Carolyn Keene. Two Points to Murder

“Nancy, I want to thank you. You’ve made me see how stupid I’ve been.”

“Then you’ll tell me what all those negative numbers mean?” she asked triumphantly.

“I . . . no. They don’t mean anything. Not anymore,” he said.

Nancy felt her jaw drop. “But—”

“Listen, you don’t have to worry about me. I’ve made a few mistakes, I guess, but I’m not the kind of person you think I am. Not by a long shot. Now, will you excuse me? I have some important business to take care of.”

With that, he strode purposefully from the room. Nancy watched him go in shock. What was happening? Just when she thought she had turned him, he was walking out!

A minute later she was on her way back to the dorm, trying desperately to figure out how she had blown it. Had she pushed too hard? Not hard enough? Whatever it was, she had failed to get the confession she needed.

That wasn’t good. The practical joker was still at large, and who could tell what kind of trouble he would make next?

Partway across campus, she stopped. Ahead of her, half a dozen police cars had pulled up outside a classroom building. What was going on? she wondered.

She walked up to a policeman. What he told her sent an icy chill down her spine. “It’s another one of those assaults, miss . . . and this one looks especially bad!”

Chapter Twelve

A feeling of horror swept through her. In no time she remembered how Mike had hurried from the fraternity common room. Was this the “important business” that he had insisted on attending to?

It was possible. Ten minutes or more had passed since she, too, had left the fraternity. Mike could have done it in that time. Especially if he had been driving a Camaro. It was harder to imagine the police also arriving so quickly, but who could tell? The way this case was going, Nancy was ready to believe almost anything.

She had to get inside, Nancy decided. She felt responsible for what had happened. If she had thought faster she might have stopped Mike. The assault might not have occurred.

The police had roped off the building’s main entrance, so she walked instead to a door on one side. It was easy to find the scene of the assault: Policemen were everywhere, their radios crackling. In the middle of it all lay the student. A red emergency blanket was spread over him, but his face was visible. Nancy edged close . . . and gasped.

It was Captain Hook, the hunk she had seen talking on the phone!

With a jolt, she remembered how handsome she had found him that morning in the student bookstore. He didn’t look very good now, though. His face was purple with bruises, and one of his eyes was swollen shut. He wasn’t moving.

Nancy turned to a nearby policeman. “Is he going to be all right?” she asked.

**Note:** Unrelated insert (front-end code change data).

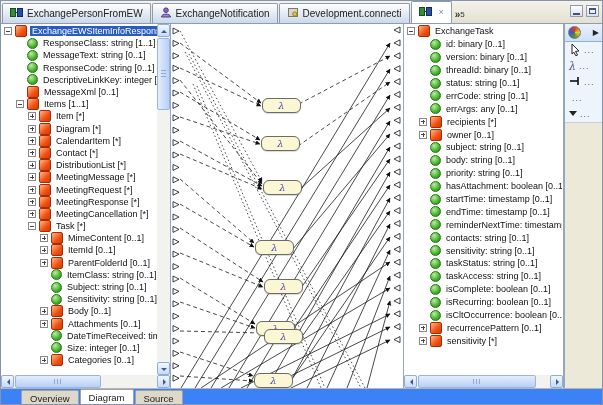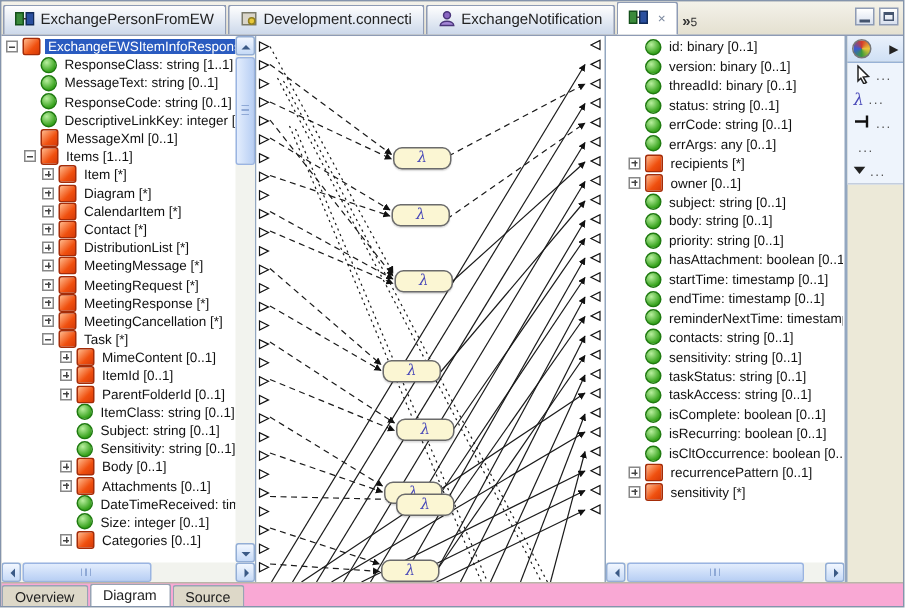--- a/index.html
+++ b/index.html
@@ -85,17 +85,17 @@
       </div>
       <div class="tab">
         <span><svg width="12" height="11">
+            <circle cx="6" cy="3.2" r="2.3" fill="#8a66c2" stroke="#4a357a"></circle>
+            <path d="M1.5,10 C1.5,6.2 10.5,6.2 10.5,10 Z" fill="#a586d6" stroke="#4a357a"></path>
+          </svg></span>
+        <span>ExchangeNotification</span>
+      </div>
+      <div class="tab">
+        <span><svg width="12" height="11">
             <rect x="1.5" y="1.5" width="9" height="8" fill="#d9d5c9" stroke="#7a7a6a"></rect>
             <circle cx="7.8" cy="7" r="2.1" fill="#e8c83a" stroke="#93801f"></circle>
           </svg></span>
         <span>Development.connecti</span>
-      </div>
-      <div class="tab">
-        <span><svg width="12" height="11">
-            <circle cx="6" cy="3.2" r="2.3" fill="#8a66c2" stroke="#4a357a"></circle>
-            <path d="M1.5,10 C1.5,6.2 10.5,6.2 10.5,10 Z" fill="#a586d6" stroke="#4a357a"></path>
-          </svg></span>
-        <span>ExchangeNotification</span>
       </div>
       <div class="tab active">
         <span><svg width="13" height="11">

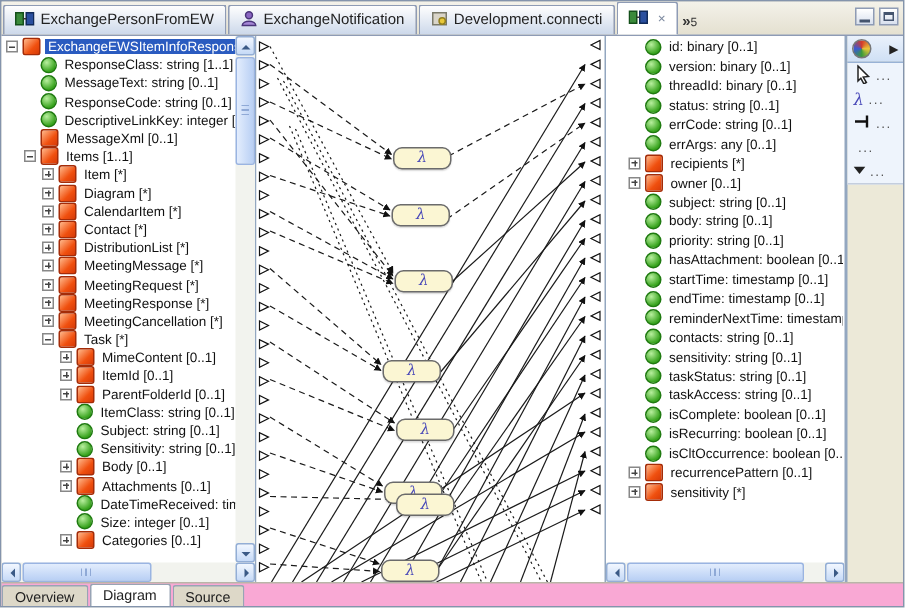--- a/index.html
+++ b/index.html
@@ -424,6 +424,12 @@
     <div id="rightpanel" class="panel">
       <div class="treearea" id="rtree" style="right:1px;">
           <div class="trow" style="height: 12.9px;">
+            <span class="exp-space" style="width: 3px;"></span>
+            <span class="expander"></span>
+            <span class="nicon r"></span>
+            <span class="tlabel">ExchangeTask</span>
+          </div>
+          <div class="trow" style="height: 12.9px;">
             <span class="exp-space" style="width: 15px;"></span>
             <span class="exp-space" style="width: 11px;"></span>
             <span class="nicon g"></span>

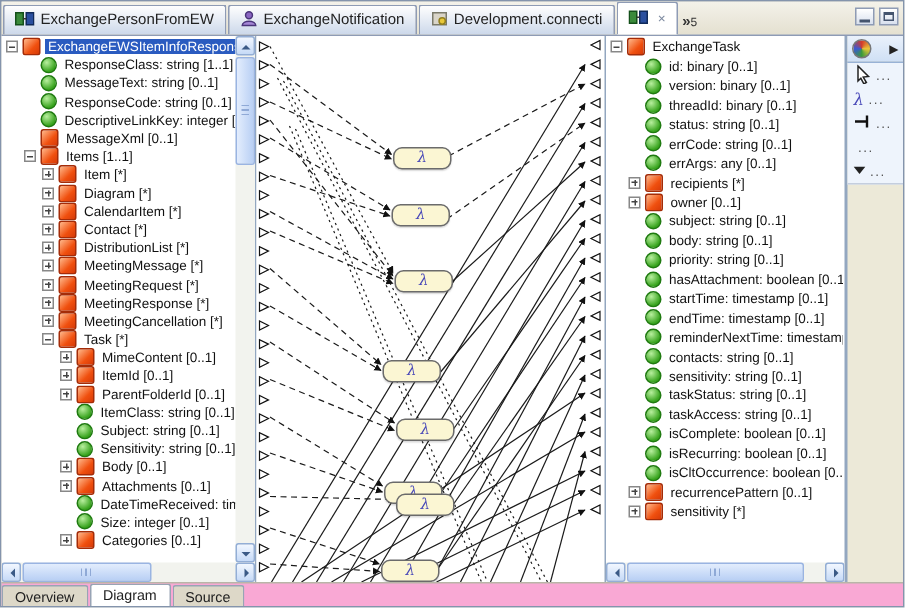--- a/index.html
+++ b/index.html
@@ -64,7 +64,7 @@
   .ptool .dots{letter-spacing:1px;}
   .lam-glyph{color:#4848b8;font:italic 11px "DejaVu Serif",serif;}
   
-  #bottombar{position:absolute;left:0;right:0;top:387px;height:16px;background:#f9a8d4;border-top:1px solid #b9b5a8;display:flex;align-items:flex-end;padding-left:0;}
+  #bottombar{position:absolute;left:0;right:0;top:387px;height:16px;background:#3b82f6;border-top:1px solid #b9b5a8;display:flex;align-items:flex-end;padding-left:20px;}
   .btab{height:14px;display:inline-flex;align-items:center;padding:0 8px;margin-right:1px;font-size:9.5px;color:#222;
         background:#ddd8c8;border:1px solid #98a4b5;border-bottom:none;border-radius:2px 2px 0 0;}
   .btab.active{background:#fff;height:15px;}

“Hard to say,” the officer shrugged. “He was worked over fairly hard.”

“Is he conscious?”

“No, he’s out.”

Nancy turned away, then walked outside, feeling shaky. Maybe she should have taken Bess’s advice and remained in bed, she thought. That wasn’t realistic, though. Time was quickly running out. The final Emerson game was that night, and unless she put the practical joker out of action before then it was dead certain that he would stage one final prank, a prank that would be aimed at knocking Emerson out of the running for good.

That wouldn’t be the end of it, either. Who could tell how long the beatings would continue? They might go on until each and every Emerson student had either been attacked or frightened away!

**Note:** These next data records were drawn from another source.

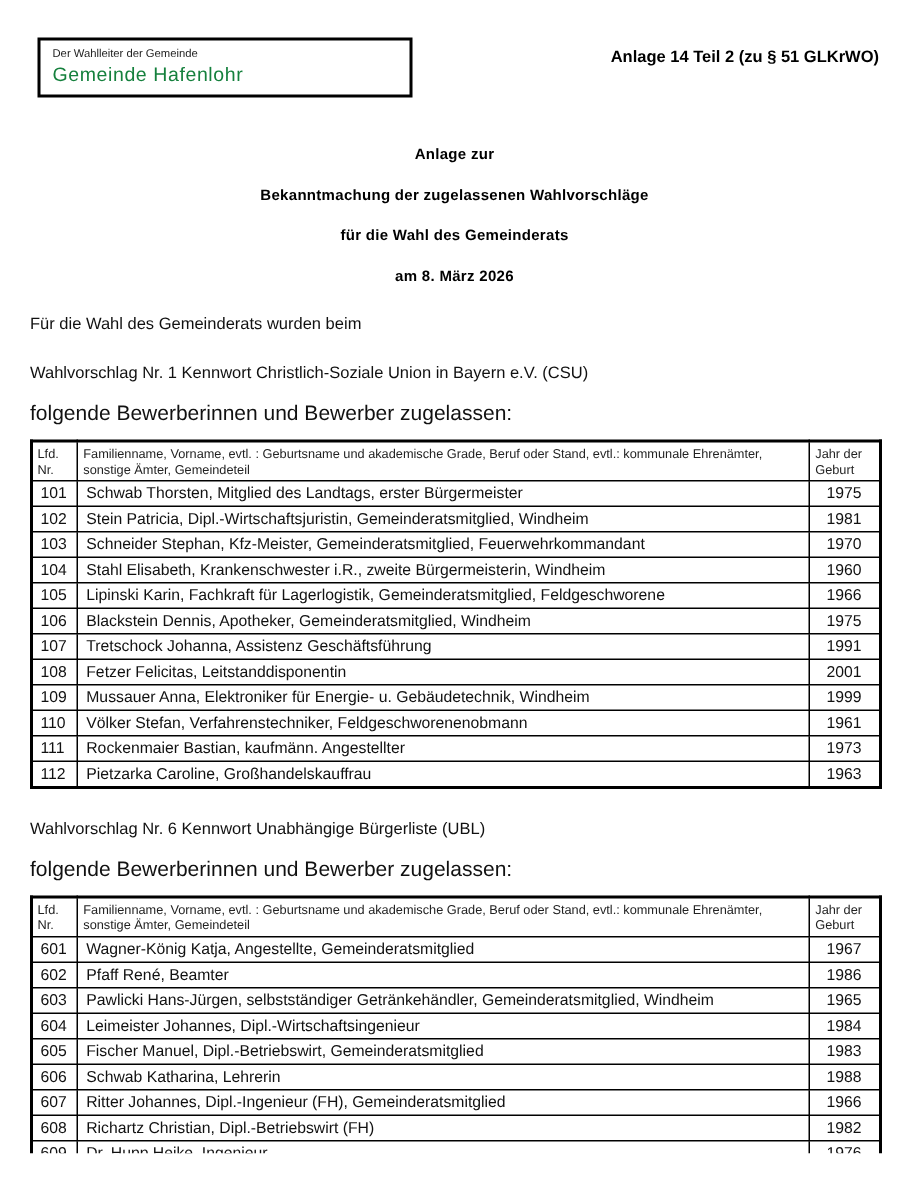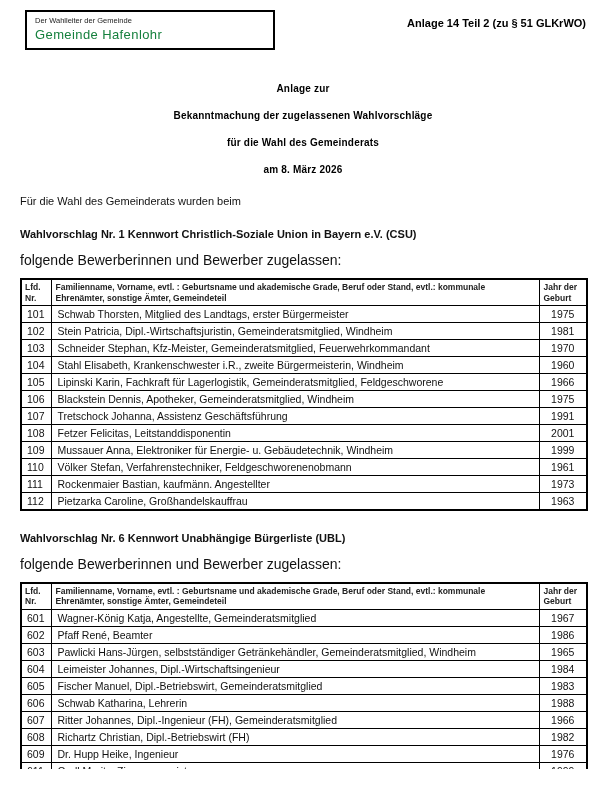--- a/index.html
+++ b/index.html
@@ -12,7 +12,7 @@
   .page {
     width: 600px;
     height: 769px;
-    padding: 10px 14px 0 20px;
+    padding: 25px 14px 0 20px;
     background: #fff;
     overflow: hidden;
   }

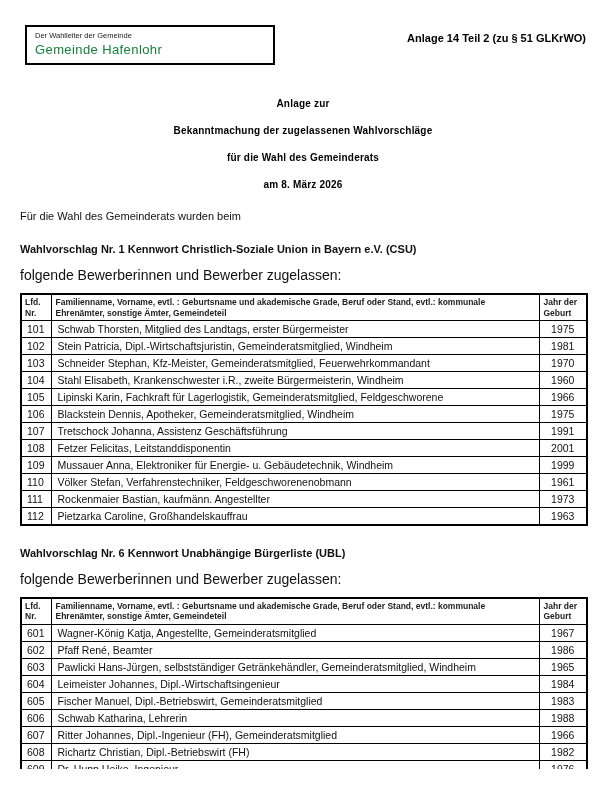--- a/index.html
+++ b/index.html
@@ -63,7 +63,6 @@
   .section-heading {
     margin-top: 21px;
     font-size: 11px;
-    font-weight: bold;
   }
   .section-sub {
     margin-top: 12px;

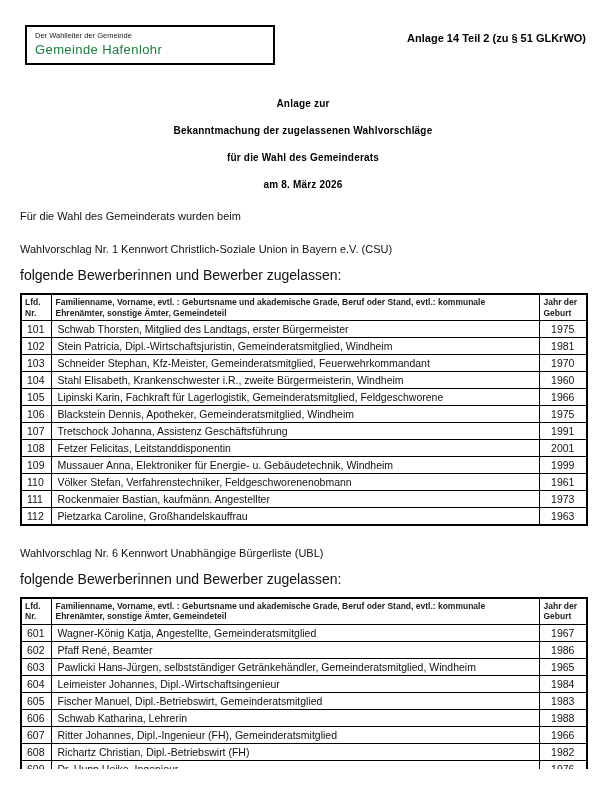--- a/index.html
+++ b/index.html
@@ -79,7 +79,7 @@
   }
   table.candidates { border-width: 2px; }
   th {
-    font-weight: bold;
+    font-weight: normal;
     font-size: 8.5px;
     text-align: left;
     vertical-align: middle;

What should she do? As she walked toward the dorm, she turned over the possibilities. She couldn’t go to the police, of course. She had evidence against Mike, but no positive proof.

Maybe she could get to him through Jan Teller, she thought. If she told Mike’s girlfriend about the awful things he was doing, Jan might agree to talk to him, to ask him to turn himself in. But no, she decided, that plan had too many problems. It would take time, for one thing. For another, there was no guarantee that Mike would cooperate.